Julie, in Hartford, writing to Morris in New Orleans.
“Yesterday Fanny and I went up to Esperanza. It looked cloudy when we started, and before we reached there, it began to snow, and culminated into the worst storm I ever was out in in my life. It snowed and sleeted and blew, and the driver had to turn back after going round the hill because of the drifts, which have been fifteen feet deep in some places. He had to get out and walk because the horses got stuck, the wheels sinking to the hubs in the soft snow and mud. The road straight up the hill has not been cleared this winter, and there are women up there who haven’t been outside their own door yards since Christmas. We could not get through Pussy Lane, but had to go in at the bars of Satis Bene, and away around the old house place, and out through the big gateway, and so into the road before we could get in at Esperanza gate.”

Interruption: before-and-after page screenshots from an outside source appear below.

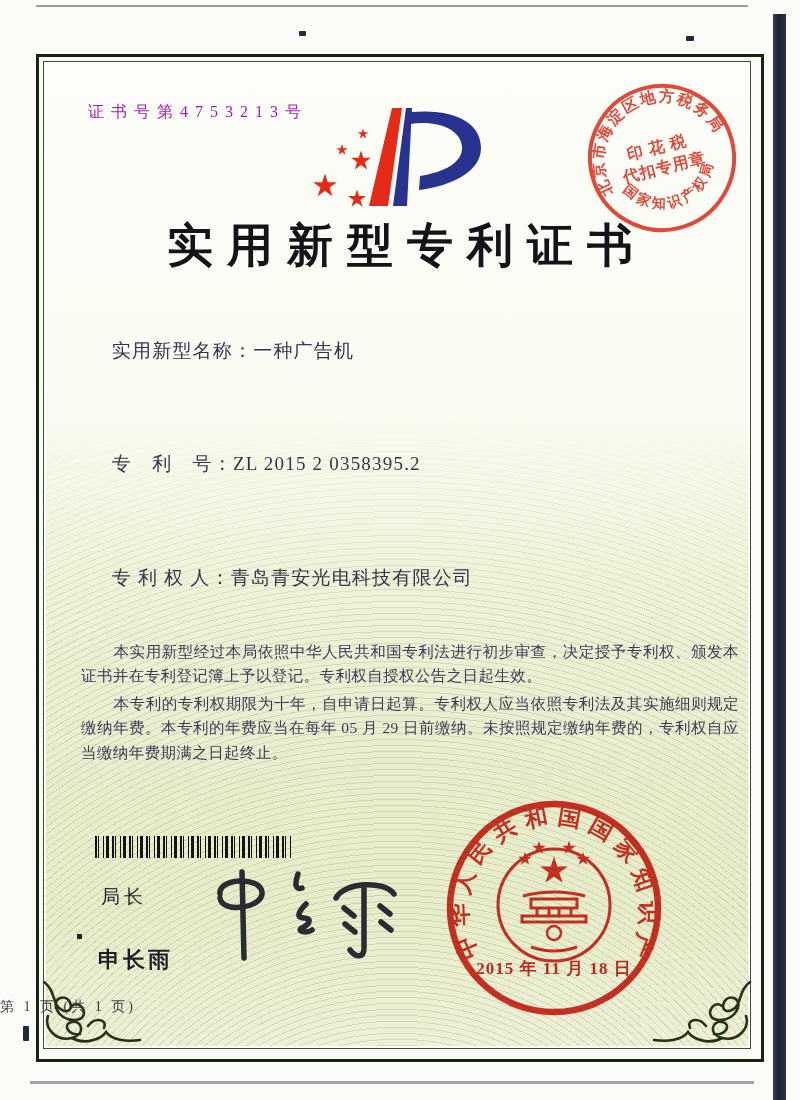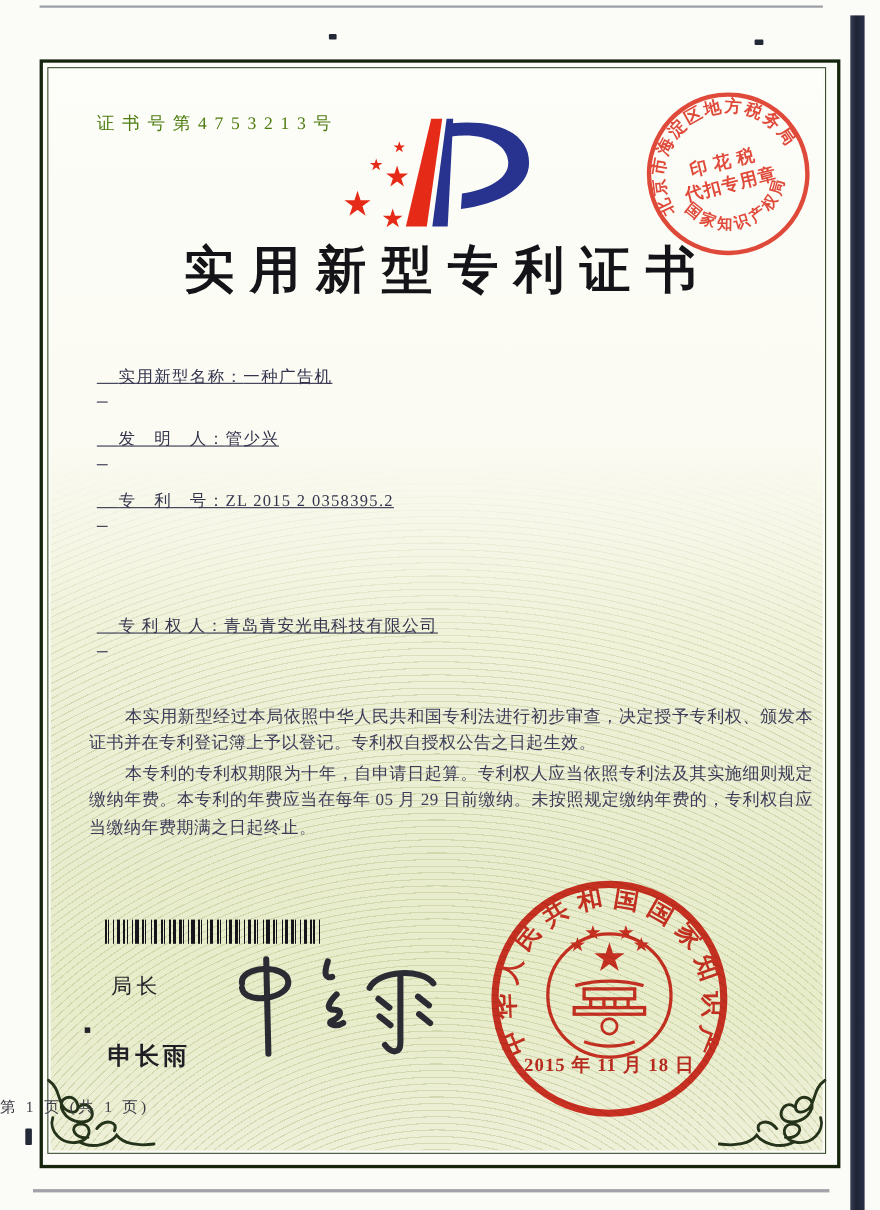--- a/index.html
+++ b/index.html
@@ -23,28 +23,28 @@
   
   .texture{position:absolute;left:46px;top:64px;width:702px;height:982px;z-index:1;
     background:linear-gradient(180deg,#fdfdf9 0%,#fbfbf3 34%,#f0f2da 52%,#e9edcf 72%,#e7ecca 86%,#eef0d8 100%);}
   .texture::after{content:"";position:absolute;inset:0;
     background:repeating-radial-gradient(140% 100% at 50% 125%,rgba(125,145,60,.22) 0 1px,rgba(0,0,0,0) 1px 6px);
     -webkit-mask-image:linear-gradient(180deg,transparent 0%,transparent 36%,#000 58%);
     mask-image:linear-gradient(180deg,transparent 0%,transparent 36%,#000 58%);}
   .flourish{position:absolute;z-index:3;}
   
   .cert-number{position:absolute;left:88px;top:102px;z-index:4;
-    font-size:16px;letter-spacing:7px;color:#4d7c0f;}
+    font-size:16px;letter-spacing:7px;color:#a21caf;}
   .logo{position:absolute;left:299px;top:106px;width:200px;height:102px;z-index:4;}
   .tax-stamp{position:absolute;left:574px;top:70px;width:176px;height:176px;z-index:5;
     transform:rotate(-14deg);opacity:.92;mix-blend-mode:multiply;}
   .doc-title{position:absolute;left:0;width:100%;top:215px;z-index:4;text-align:center;
     font-size:46px;font-weight:700;letter-spacing:14px;text-indent:14px;color:#141418;}
-  .field-row{position:absolute;left:88px;z-index:4;font-size:15px;color:#34344e;
-    letter-spacing:1.2px;white-space:pre;text-decoration:underline;}
+  .field-row{position:absolute;left:88px;z-index:4;font-size:19px;color:#34344e;
+    letter-spacing:1.2px;white-space:pre;}
   .paras{position:absolute;left:81px;top:640px;width:658px;z-index:4;}
   .paras p{margin:0 0 3px 0;text-indent:2.1em;font-size:15.5px;line-height:1.58;
     color:#3c3c58;text-align:justify;letter-spacing:.4px;}
   .barcode{position:absolute;left:95px;top:836px;width:196px;height:22px;z-index:4;
     background:
       repeating-linear-gradient(90deg,#14141a 0 2px,transparent 2px 3px,#14141a 3px 4px,
         transparent 4px 8px,#14141a 8px 9px,transparent 9px 11px,#14141a 11px 14px,transparent 14px 17px);}
   .signer-title{position:absolute;left:101px;top:884px;z-index:4;
     font-family:"Liberation Sans","DejaVu Sans",sans-serif;font-size:19px;font-weight:400;
     letter-spacing:4px;color:#1f1f26;}
@@ -122,23 +122,20 @@
     </text>
     <text x="88" y="82" text-anchor="middle" font-size="16" font-weight="700" fill="#e03a2a" letter-spacing="6" font-family="Liberation Serif, DejaVu Serif, serif">印花税</text>
     <text x="88" y="103" text-anchor="middle" font-size="16" font-weight="700" fill="#e03a2a" letter-spacing="1" font-family="Liberation Serif, DejaVu Serif, serif">代扣专用章</text>
   </svg>
 
   <div class="doc-title">实用新型专利证书</div>
 
   <div class="field-row" style="top:316px;">
     <span>实用新型名称：</span><span>一种广告机</span>
   </div>
-  <div class="field-row" style="top:373px;">
-    <span>发　明　人：</span><span>管少兴</span>
-  </div>
   <div class="field-row" style="top:429px;">
     <span>专　利　号：</span><span>ZL 2015 2 0358395.2</span>
   </div>
   <div class="field-row" style="top:543px;">
     <span>专 利 权 人：</span><span>青岛青安光电科技有限公司</span>
   </div>
 
   <div class="paras">
     <p>本实用新型经过本局依照中华人民共和国专利法进行初步审查，决定授予专利权、颁发本证书并在专利登记簿上予以登记。专利权自授权公告之日起生效。</p>
     <p>本专利的专利权期限为十年，自申请日起算。专利权人应当依照专利法及其实施细则规定缴纳年费。本专利的年费应当在每年 05 月 29 日前缴纳。未按照规定缴纳年费的，专利权自应当缴纳年费期满之日起终止。</p>

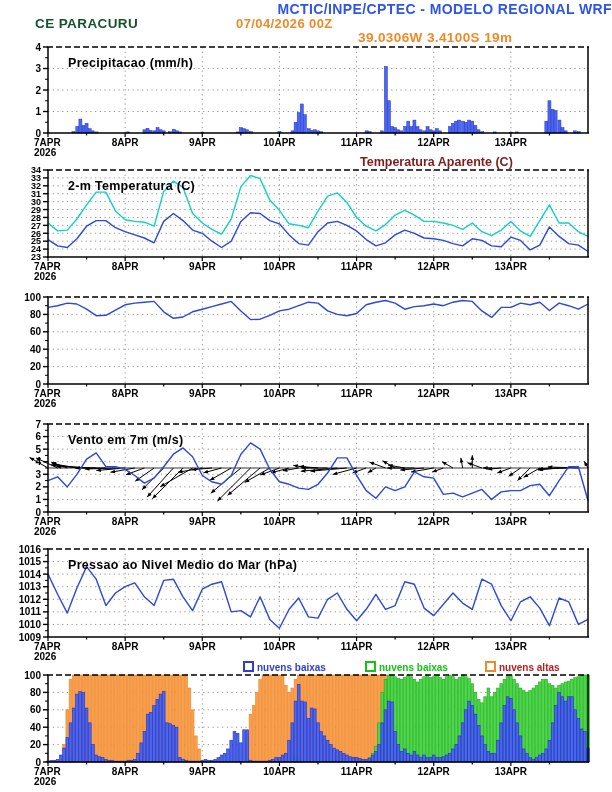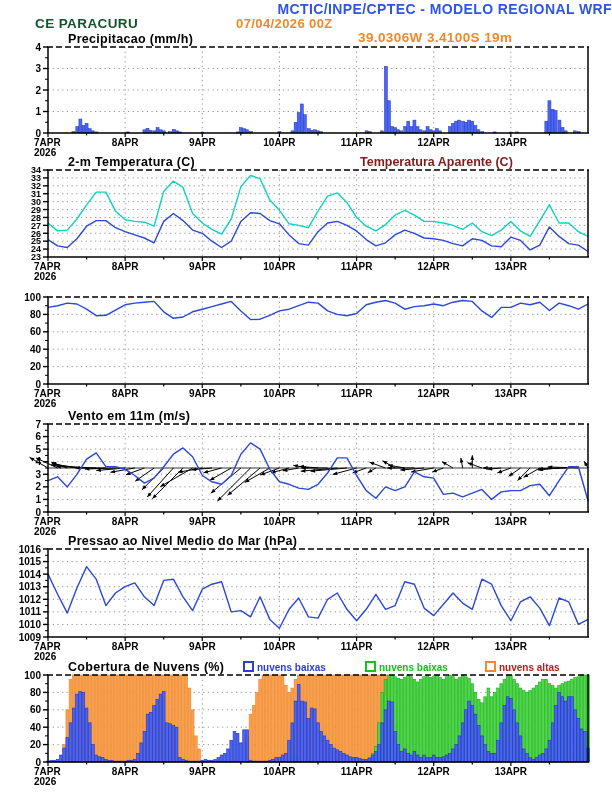--- a/index.html
+++ b/index.html
@@ -5,21 +5,21 @@
   html,body{margin:0;padding:0;background:#fff;}
   .page{position:relative;width:612px;height:792px;background:#fff;overflow:hidden;
         font-family:"Liberation Sans",sans-serif;}
   #plot-svg{position:absolute;left:0;top:0;}
   .hdr{position:absolute;font-weight:bold;white-space:nowrap;letter-spacing:.4px;}
   .hdr-title{top:1px;left:0;width:612px;text-align:right;font-size:14px;}
   .hdr-station{top:16px;left:35px;font-size:13.5px;}
   .hdr-run{top:16px;left:200px;font-size:13px;margin-left:36px;}
   .hdr-coords{top:30px;left:358px;font-size:13.5px;}
   .ptitle{position:absolute;left:68px;font-size:12.5px;font-weight:bold;color:#000;
-          letter-spacing:.3px;height:15px;line-height:15px;white-space:nowrap;}
+          letter-spacing:.3px;height:15px;line-height:15px;white-space:nowrap;margin-top:24px;}
   .rlabel{position:absolute;left:360px;font-size:12.5px;font-weight:bold;height:15px;
           line-height:15px;white-space:nowrap;}
   .legend-item{position:absolute;font-size:10px;font-weight:bold;height:15px;
                line-height:15px;white-space:nowrap;}
   .sw{display:inline-block;width:7px;height:7px;border:2px solid #000;background:#fff;
       margin-right:3px;vertical-align:-1px;}
 </style>
 </head>
 <body>
 
@@ -916,20 +916,19 @@
     </svg>
 
   <div class="hdr hdr-title" style="color: rgb(47, 85, 232);">MCTIC/INPE/CPTEC - MODELO REGIONAL WRF</div>
   <div class="hdr hdr-station" style="color: #14532d;">CE PARACURU</div>
   <div class="hdr hdr-run" style="color: rgb(240, 138, 40);">07/04/2026 00Z</div>
   <div class="hdr hdr-coords" style="color: rgb(240, 138, 40);">39.0306W 3.4100S 19m</div>
 
   <div class="ptitle" style="top:32px">Precipitacao (mm/h)</div>
   <div class="ptitle" style="top:155px">2-m Temperatura (C)</div>
   <div class="rlabel" style="top: 155px; color: #7f1d1d;">Temperatura Aparente (C)</div>
-  <div class="ptitle" style="top:409px">Vento em 11m (m/s)</div>
+  <div class="ptitle" style="top:409px">Vento em 7m (m/s)</div>
   <div class="ptitle" style="top:534px">Pressao ao Nivel Medio do Mar (hPa)</div>
-  <div class="ptitle" style="top:660px">Cobertura de Nuvens (%)</div>
 
   <div class="legend-item" style="top: 660px; left: 243px; color: rgb(43, 63, 212);"><span class="sw" style="border-color: rgb(43, 63, 212);"></span><span>nuvens baixas</span></div>
   <div class="legend-item" style="top: 660px; left: 365px; color: rgb(23, 194, 23);"><span class="sw" style="border-color: rgb(23, 194, 23);"></span><span>nuvens baixas</span></div>
   <div class="legend-item" style="top: 660px; left: 485px; color: #b91c1c;"><span class="sw" style="border-color: rgb(240, 138, 40);"></span><span>nuvens altas</span></div>
 </div>
 
 </body></html>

This is a very vivid, but frustratingly unclear passage. If we look at the broader history of the town, Julie’s comment about the Town Hill road not being cleared actually makes sense. This was probably the straight section, about a mile and a half in length, that begins above the two minor roads that go around the hill: Steele/Burdick road to the east and West Hill/Maple Hollow to the west. By the 1870’s Town Hill, the former town center, had lost most of its year round population. Julie had purchased, in addition to Esperanza: Satis Bene, Appleby, and Aunt Piney’s house lots. Their close friends, the Yales, lived next door and were also summer residents. These were five of the central Town Hill lots, additionally, the dozen or so house lots south of the center on Yellow Mountain had been abandoned and returned to pasture. The church had been vacant for nearly two decades. There were probably no more than ten, at a most generous count, houses that were occupied year round on the hill by this time; in the following three decades, several of these would also become second homes or summer residences. The town’s population centers, and main traffic routes, had shifted to the two river valleys. It would only be in the 1930’s, when the state built the highway, that Town Hill’s population would start to increase again.